While transferring points to Chase’s airline and hotel partners requires doing some homework and learning about these programs to really maximize them, the value can far exceed even the increased redemptions of the Chase travel portal and “Pay Yourself Back” tool.
At that rate, the 1.5% cash back you earn on everyday purchases with the Chase Freedom Unlimited could be equivalent to a return of 3 cents per point. And 5% in cash back on groceries returns a huge 10 cents per point.
Now, you’re undoubtedly not thinking much about travel at the moment, but eventually airlines and hotels will resume a more typical schedule. And if you’re hoping for a great vacation when travel returns, you can hang on to your Freedom Unlimited rewards for now and use them down the line when travel is a more likely option.
One other point to keep in mind is that the Chase Freedom Unlimited is subject to Chase’s “5/24” rule. This is an unpublished Chase application restriction that means that if you’ve gotten five or more personal credit cards across all banks in the last 24 months, your application for a new Chase card will be automatically denied. Most people don’t apply for credit cards that often, so you likely won’t have to worry too much about 5/24, but it’s something to keep in mind.
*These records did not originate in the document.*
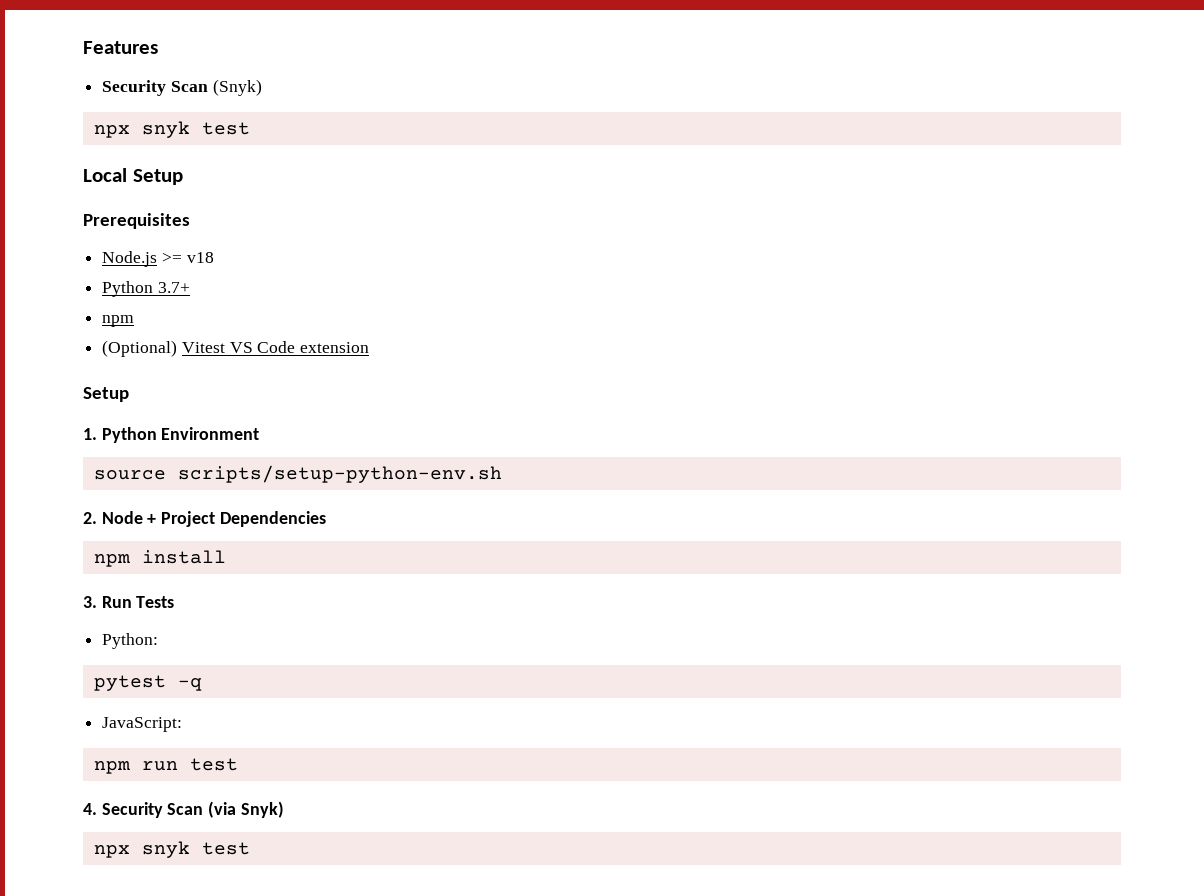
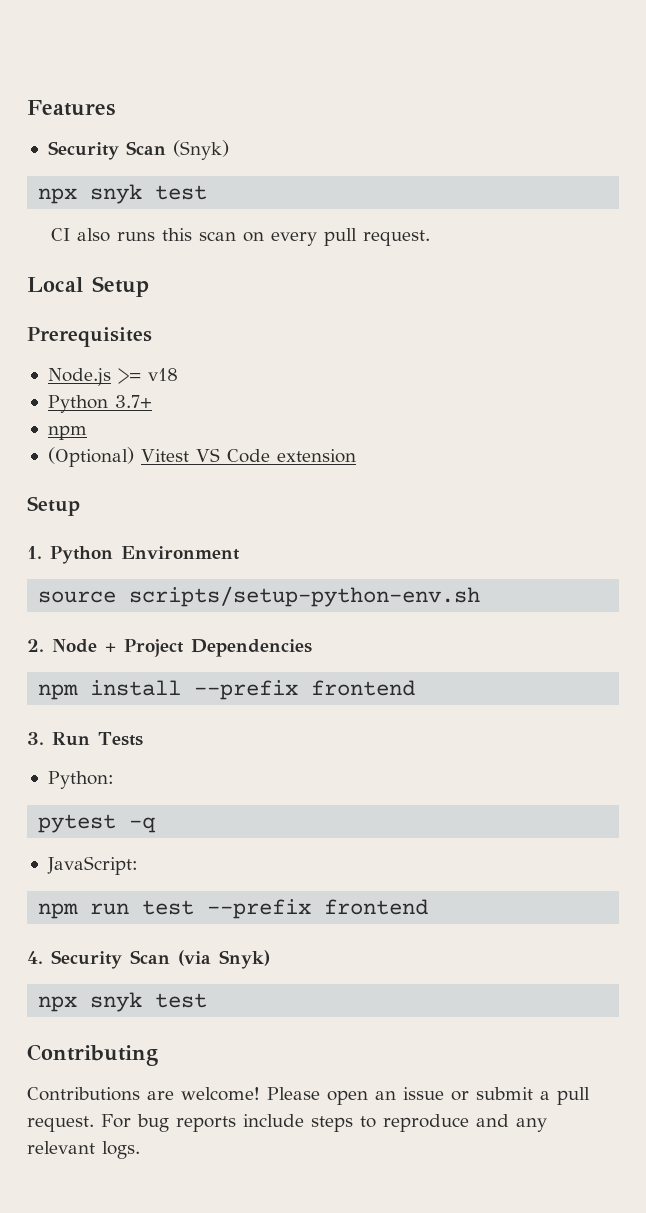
+ CI also runs this scan on every pull request.
- npm install
+ npm install --prefix frontend
- npm run test
+ npm run test --prefix frontend
+ Contributing
+ Contributions are welcome! Please open an issue or submit a pull request. For bug reports include steps to reproduce and any relevant logs.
Comparing the Chase Freedom Unlimited against our benchmark credit card
Up until now, the Chase Freedom Unlimited has been a solid though not quite market-leading cash back credit card. Its 1.5% flat cash back rate didn’t quite match up to the competing Citi® Double Cash Card, which earns 2% cash back on everything you buy — 1% when you make a purchase, and another 1% when you pay it off.
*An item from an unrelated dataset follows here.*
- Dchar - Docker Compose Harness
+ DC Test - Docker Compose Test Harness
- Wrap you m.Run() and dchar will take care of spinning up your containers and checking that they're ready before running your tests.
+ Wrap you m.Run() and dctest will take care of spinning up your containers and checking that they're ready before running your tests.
However, with the addition of these three new bonus categories, the calculation has changed. The Citi Double Cash offers no bonus categories, and the new 3% dining and drugstore bonus categories on the Freedom Unlimited will undoubtedly prove to be popular. Depending on where you spend your money, you may find yourself better off with a Chase Freedom Unlimited versus a Citi Double Cash.
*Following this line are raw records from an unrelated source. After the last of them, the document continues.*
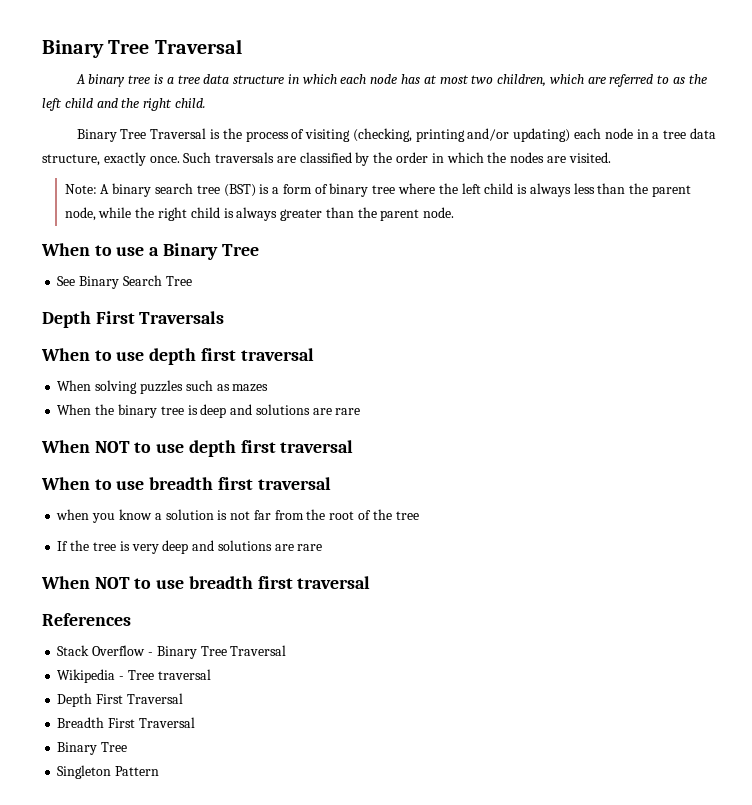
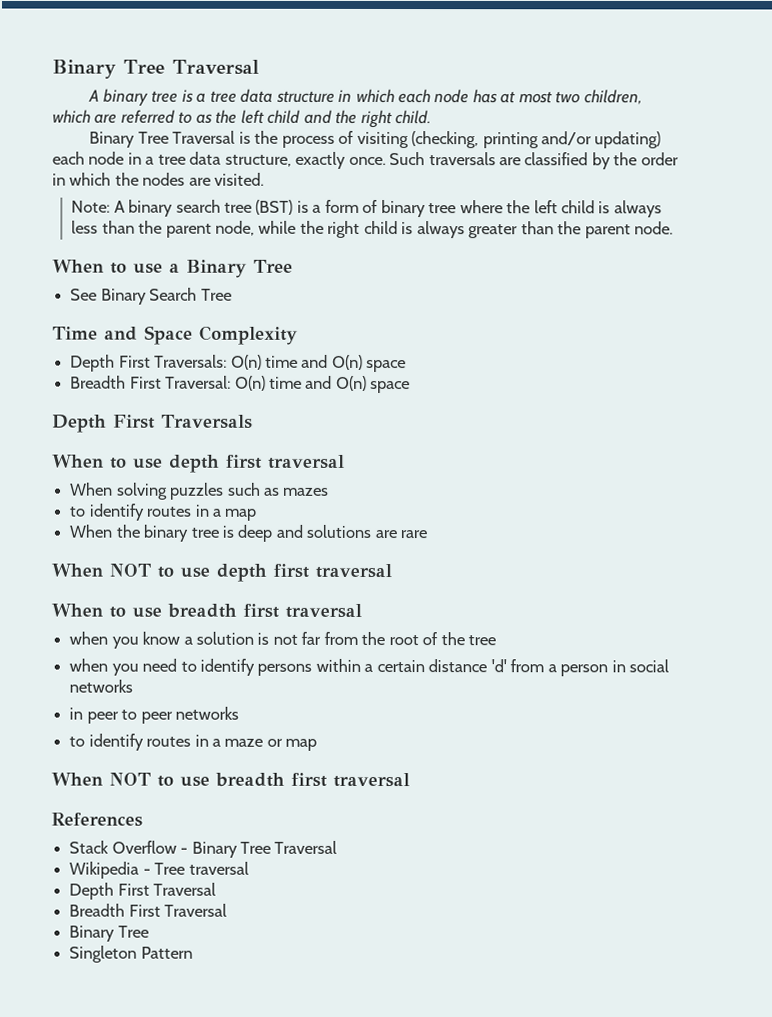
+ Time and Space Complexity
+ Depth First Traversals: O(n) time and O(n) space
+ Breadth First Traversal: O(n) time and O(n) space
+ to identify routes in a map
- If the tree is very deep and solutions are rare
+ when you need to identify persons within a certain distance 'd' from a person in social networks
+ in peer to peer networks
+ to identify routes in a maze or map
You’ll also want to keep in mind the Chase Freedom Unlimited’s sign-up bonus for new applicants — $200 cash back, plus 5% cash back on groceries on up to $12,000 in purchases for the first account year. The Citi Double Cash card doesn’t have a sign-up bonus at all, so regardless of how you redeem your rewards, you’re definitely better off using the Chase Freedom Unlimited card for grocery purchases for the next year.
The Chase Freedom Unlimited also has another leg up on the Citi Double Cash with its purchase protection and 15-month introductory APR offer on purchases. But if you’re looking for a card that offers an opportunity to help you with existing debt, the Citi Double Cash card offers a 0% introductory APR for 18 months on balance transfers made in the first four months after you open the card (13.99%-23.99% variable APR afterward). Unfortunately, the Chase Freedom Unlimited doesn’t have a similar benefit.
Is the Chase Freedom Unlimited card right for you?
If you’re looking for a no-annual-fee card that offers not only a solid sign-up offer but potentially flexible rewards, then the answer to the above question is yes! Especially if you’re able to couple it with another Chase Ultimate Rewards card, the Chase Freedom Unlimited can be the right card for you.